PDN Photo of the Day

Roman Vishniac’s Poetic Photomicroscopy

Roman Vishniac is best known as a photographer of people and culture, especially for his images documenting Jewish life in Central and Eastern Europe in the years before the Holocaust. But Vishniac, who studied zoology and biology in Moscow before moving to Berlin, was also a devoted photo-microscopist, a practice he began after moving to the U.S. in 1940 and continued through the 1970s, establishing himself as a pioneer in the field. A new show at the International Center of Photography’s Gallery at Mana Contemporary in Jersey City presents a selection of these images in “‘Red Spotted Purple’: Roman Vishniac’s Science Work,” a show organized by ICP at Mana’s first artist-in-residence, Claudia Sohrens, and on view until October 27.

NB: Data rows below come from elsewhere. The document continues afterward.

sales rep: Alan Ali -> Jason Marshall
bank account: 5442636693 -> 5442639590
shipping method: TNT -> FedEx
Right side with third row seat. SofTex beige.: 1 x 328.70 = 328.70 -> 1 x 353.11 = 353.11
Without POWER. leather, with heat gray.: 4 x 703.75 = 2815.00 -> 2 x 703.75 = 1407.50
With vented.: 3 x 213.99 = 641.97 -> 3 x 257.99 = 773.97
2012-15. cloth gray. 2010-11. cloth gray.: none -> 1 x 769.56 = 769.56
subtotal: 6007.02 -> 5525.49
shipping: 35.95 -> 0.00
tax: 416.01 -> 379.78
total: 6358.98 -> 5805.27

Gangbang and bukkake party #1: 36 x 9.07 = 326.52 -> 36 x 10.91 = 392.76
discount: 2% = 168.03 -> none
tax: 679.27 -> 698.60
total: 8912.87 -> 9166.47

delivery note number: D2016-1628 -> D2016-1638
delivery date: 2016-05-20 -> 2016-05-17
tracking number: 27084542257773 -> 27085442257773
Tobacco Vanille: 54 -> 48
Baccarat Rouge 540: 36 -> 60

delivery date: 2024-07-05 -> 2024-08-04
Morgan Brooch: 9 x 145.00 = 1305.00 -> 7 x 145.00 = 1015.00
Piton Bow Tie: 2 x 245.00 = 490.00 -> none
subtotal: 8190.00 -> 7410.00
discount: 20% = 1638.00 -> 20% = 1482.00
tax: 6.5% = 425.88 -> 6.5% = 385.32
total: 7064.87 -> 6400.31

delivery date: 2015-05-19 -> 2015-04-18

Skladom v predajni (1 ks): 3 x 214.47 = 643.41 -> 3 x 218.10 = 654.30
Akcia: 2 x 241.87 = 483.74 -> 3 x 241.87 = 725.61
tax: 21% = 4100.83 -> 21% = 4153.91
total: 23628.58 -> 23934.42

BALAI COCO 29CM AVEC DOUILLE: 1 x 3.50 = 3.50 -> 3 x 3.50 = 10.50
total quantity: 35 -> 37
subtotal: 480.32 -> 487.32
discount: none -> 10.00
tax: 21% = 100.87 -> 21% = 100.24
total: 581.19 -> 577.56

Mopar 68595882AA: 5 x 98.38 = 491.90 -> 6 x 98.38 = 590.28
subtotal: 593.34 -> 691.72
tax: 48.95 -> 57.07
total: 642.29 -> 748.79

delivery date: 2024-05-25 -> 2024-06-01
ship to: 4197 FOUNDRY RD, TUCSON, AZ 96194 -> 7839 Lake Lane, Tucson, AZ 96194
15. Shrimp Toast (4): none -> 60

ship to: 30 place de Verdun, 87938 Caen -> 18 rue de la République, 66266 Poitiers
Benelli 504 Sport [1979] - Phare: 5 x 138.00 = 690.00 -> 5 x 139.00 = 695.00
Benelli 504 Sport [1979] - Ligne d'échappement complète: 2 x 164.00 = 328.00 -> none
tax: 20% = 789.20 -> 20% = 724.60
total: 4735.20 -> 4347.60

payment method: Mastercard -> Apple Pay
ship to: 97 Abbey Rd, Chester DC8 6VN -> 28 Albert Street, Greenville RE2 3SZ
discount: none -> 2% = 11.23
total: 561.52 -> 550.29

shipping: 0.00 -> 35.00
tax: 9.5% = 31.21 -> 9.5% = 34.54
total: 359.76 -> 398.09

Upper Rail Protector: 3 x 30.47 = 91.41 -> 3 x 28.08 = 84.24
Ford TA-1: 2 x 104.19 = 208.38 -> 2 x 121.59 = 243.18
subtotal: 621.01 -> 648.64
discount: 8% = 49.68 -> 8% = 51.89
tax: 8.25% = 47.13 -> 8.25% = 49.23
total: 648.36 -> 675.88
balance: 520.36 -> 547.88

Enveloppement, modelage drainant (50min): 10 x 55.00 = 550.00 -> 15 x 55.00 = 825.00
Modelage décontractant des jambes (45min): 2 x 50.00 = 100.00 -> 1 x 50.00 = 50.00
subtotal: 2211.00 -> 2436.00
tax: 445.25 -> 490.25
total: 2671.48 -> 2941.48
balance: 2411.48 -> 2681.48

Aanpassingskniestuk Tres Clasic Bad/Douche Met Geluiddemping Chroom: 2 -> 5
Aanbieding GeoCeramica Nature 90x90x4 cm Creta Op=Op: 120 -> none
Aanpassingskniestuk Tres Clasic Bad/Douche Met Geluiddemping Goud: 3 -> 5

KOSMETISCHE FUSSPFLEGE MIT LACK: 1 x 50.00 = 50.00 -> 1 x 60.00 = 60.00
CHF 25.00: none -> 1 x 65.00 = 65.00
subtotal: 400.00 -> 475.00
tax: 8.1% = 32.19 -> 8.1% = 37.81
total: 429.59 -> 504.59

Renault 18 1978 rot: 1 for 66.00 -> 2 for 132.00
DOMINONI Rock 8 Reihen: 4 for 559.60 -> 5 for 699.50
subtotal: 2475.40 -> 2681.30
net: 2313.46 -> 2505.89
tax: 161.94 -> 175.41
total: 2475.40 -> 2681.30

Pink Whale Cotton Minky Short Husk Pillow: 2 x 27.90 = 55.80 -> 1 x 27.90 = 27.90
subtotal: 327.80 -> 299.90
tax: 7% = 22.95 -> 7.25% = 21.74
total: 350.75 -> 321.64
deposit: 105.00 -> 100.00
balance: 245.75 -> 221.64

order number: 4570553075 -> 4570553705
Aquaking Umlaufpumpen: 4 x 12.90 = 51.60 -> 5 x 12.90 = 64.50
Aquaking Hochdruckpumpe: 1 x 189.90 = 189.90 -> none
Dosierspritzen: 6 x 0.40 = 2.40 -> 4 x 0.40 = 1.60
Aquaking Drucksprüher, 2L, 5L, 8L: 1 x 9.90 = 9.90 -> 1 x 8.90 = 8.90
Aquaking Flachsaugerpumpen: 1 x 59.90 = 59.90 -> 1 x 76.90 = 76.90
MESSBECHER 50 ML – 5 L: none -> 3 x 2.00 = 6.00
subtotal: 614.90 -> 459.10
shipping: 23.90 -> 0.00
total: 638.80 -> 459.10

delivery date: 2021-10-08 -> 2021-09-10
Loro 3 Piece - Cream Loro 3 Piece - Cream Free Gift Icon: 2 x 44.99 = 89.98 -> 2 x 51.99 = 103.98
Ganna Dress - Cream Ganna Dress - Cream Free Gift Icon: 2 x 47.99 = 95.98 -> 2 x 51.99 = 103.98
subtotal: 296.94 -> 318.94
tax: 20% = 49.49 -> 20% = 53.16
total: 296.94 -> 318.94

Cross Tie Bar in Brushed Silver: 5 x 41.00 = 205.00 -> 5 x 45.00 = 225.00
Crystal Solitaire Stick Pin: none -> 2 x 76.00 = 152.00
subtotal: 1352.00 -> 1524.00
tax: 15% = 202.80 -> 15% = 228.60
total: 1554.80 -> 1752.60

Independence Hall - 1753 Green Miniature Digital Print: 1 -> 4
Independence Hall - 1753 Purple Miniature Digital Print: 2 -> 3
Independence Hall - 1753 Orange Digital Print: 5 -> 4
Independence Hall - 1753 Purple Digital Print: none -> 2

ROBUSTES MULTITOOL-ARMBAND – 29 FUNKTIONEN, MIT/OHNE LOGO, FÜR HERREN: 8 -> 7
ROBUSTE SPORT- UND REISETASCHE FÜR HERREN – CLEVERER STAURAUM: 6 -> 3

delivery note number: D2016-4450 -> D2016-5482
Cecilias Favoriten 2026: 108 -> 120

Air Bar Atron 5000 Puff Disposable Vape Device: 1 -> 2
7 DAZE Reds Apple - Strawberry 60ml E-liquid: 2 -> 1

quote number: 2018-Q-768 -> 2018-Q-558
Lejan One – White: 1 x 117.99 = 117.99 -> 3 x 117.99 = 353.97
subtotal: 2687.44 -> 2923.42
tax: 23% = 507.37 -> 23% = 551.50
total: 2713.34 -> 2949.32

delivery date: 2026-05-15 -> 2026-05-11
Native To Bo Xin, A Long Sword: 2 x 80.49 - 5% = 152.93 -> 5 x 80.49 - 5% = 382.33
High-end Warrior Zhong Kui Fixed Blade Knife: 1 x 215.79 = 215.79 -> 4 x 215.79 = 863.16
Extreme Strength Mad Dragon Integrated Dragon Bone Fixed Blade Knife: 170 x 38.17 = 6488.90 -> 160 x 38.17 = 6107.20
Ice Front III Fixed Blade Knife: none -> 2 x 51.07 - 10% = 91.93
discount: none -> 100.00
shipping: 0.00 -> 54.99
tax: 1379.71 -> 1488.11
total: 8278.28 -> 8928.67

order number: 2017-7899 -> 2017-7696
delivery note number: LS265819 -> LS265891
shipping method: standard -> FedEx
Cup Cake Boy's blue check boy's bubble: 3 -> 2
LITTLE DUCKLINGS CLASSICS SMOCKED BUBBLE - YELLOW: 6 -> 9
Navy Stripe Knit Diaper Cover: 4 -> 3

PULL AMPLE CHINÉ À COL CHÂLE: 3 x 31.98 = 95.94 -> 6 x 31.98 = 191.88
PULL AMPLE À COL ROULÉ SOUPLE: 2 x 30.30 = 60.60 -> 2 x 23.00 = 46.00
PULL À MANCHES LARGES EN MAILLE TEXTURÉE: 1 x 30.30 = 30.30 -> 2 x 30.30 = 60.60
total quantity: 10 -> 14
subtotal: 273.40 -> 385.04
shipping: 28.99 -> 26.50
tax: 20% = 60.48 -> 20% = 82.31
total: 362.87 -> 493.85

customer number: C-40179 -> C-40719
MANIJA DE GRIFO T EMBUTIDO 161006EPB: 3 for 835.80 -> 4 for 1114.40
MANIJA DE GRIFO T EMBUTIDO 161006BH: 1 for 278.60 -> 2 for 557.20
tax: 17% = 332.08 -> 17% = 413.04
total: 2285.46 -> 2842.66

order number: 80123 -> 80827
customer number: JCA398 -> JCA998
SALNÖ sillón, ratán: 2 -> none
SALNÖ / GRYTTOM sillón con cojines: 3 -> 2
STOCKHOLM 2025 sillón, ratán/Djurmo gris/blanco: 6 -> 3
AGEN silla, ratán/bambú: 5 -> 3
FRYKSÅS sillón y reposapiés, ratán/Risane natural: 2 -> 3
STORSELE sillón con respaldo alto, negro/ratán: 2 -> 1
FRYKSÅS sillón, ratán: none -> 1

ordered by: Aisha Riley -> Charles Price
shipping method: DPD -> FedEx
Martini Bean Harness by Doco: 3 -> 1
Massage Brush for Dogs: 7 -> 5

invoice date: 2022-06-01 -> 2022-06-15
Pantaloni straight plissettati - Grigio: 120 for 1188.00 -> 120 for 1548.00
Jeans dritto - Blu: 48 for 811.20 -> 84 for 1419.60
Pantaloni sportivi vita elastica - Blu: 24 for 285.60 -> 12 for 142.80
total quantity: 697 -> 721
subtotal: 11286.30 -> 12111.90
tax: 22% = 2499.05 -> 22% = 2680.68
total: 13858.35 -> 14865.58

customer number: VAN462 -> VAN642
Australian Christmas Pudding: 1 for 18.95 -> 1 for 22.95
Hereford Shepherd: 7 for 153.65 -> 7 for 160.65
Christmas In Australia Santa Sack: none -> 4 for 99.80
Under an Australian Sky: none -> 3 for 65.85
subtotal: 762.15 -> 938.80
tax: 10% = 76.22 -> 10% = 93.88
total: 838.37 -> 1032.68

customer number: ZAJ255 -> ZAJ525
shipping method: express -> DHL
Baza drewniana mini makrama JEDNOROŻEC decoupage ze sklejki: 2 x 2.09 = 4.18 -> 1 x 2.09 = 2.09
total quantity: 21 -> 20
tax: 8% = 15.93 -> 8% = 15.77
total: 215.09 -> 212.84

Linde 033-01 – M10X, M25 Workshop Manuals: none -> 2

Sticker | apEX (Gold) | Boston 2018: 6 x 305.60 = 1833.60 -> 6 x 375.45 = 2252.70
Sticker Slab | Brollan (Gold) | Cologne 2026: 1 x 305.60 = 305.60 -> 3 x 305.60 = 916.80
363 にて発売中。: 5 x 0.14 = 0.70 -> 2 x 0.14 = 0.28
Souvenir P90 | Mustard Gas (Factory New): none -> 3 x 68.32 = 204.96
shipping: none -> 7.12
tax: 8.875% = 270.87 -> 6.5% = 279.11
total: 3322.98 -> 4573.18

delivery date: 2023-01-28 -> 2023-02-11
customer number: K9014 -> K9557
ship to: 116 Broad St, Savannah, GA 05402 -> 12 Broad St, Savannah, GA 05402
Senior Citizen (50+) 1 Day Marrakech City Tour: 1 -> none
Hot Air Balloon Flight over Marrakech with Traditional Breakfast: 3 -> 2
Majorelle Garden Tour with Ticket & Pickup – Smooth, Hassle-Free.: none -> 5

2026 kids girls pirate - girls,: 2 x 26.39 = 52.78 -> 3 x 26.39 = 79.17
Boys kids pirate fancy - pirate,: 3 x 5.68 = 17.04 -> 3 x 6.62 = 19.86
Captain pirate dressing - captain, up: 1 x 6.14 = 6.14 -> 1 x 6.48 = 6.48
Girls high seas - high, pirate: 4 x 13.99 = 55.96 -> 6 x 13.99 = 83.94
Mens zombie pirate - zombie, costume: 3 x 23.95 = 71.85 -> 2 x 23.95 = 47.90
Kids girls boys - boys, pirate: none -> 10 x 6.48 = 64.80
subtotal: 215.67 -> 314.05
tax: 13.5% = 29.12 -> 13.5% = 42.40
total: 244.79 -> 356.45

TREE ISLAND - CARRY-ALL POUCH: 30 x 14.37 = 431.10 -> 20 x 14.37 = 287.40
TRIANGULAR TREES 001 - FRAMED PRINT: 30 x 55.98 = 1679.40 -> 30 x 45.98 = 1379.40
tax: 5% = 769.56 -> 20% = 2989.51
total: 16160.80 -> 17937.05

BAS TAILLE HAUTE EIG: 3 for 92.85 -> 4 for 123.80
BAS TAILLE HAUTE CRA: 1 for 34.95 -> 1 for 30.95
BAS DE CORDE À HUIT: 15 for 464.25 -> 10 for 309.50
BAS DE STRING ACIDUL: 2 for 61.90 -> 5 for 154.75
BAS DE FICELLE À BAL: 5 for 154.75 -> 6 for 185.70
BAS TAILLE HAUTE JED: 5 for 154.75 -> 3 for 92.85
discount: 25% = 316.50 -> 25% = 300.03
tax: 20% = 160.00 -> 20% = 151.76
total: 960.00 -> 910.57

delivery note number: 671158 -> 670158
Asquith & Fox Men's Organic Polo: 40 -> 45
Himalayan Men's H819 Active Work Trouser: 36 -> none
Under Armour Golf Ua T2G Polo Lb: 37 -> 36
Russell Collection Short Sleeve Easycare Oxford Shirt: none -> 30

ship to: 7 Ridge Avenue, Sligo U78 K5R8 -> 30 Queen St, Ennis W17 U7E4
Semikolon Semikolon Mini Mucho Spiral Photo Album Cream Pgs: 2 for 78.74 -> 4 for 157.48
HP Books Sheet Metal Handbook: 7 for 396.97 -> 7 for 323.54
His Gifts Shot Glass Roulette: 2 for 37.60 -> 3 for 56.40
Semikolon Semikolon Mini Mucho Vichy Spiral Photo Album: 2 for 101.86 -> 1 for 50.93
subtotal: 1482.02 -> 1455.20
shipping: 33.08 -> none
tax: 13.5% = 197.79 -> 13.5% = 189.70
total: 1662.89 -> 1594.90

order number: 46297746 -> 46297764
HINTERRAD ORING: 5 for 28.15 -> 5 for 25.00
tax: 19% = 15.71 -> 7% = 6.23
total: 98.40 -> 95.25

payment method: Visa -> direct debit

Sohrens selected the images from ICP’s archives. In them, Vishniac photographs amoebae and earthworms, butterflies and a mosquito biting “author’s hairy skin,” as the hand-written caption reads. Vishniac mounted the photographs on cardboard panels with labels, and his descriptive and evocative captions were part of the appeal to Sohrens. As she says in a statement, “Vishniac’s use of language and choice of words for labels and captions…transformed a sense of aspiration toward solid or clear comprehension into poetry.” The combination of image and text “encouraged me to look at his work and the relation between word and image in a new and different way, in which neither terms like ‘label and caption’ nor ‘collage and photomontage’ adequately describe his formal and iconographic boards. The poetic relationship between photography and language, and the binary of art and science are part of the discovery I would like to share in the exhibition to generate renewed interest in this part of his work.”